TASK INSTRUCTIONS:
Output the data in full. Keep every word exact and exclude the pictures.

EXTRACTED INFORMATION:

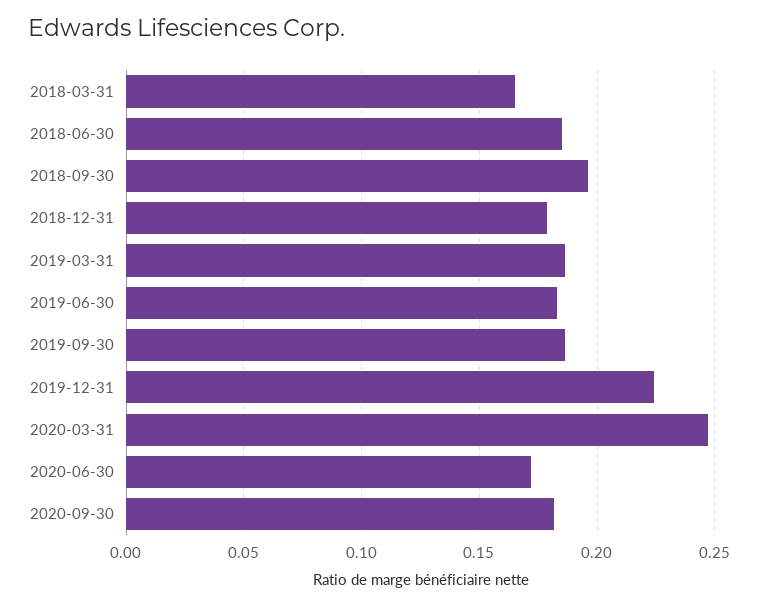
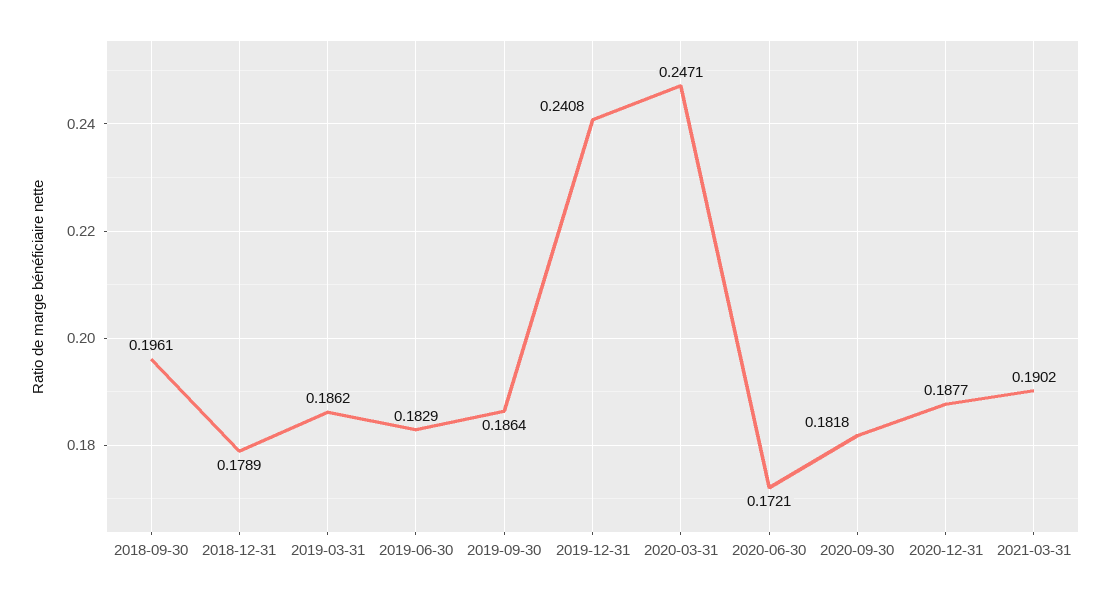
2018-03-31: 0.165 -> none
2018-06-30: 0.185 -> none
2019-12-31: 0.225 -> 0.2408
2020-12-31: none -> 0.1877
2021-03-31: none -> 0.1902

RESPONSE AREA:
2018-03-31: 0.165 -> none
2018-06-30: 0.185 -> none
2019-12-31: 0.225 -> 0.2408
2020-12-31: none -> 0.1877
2021-03-31: none -> 0.1902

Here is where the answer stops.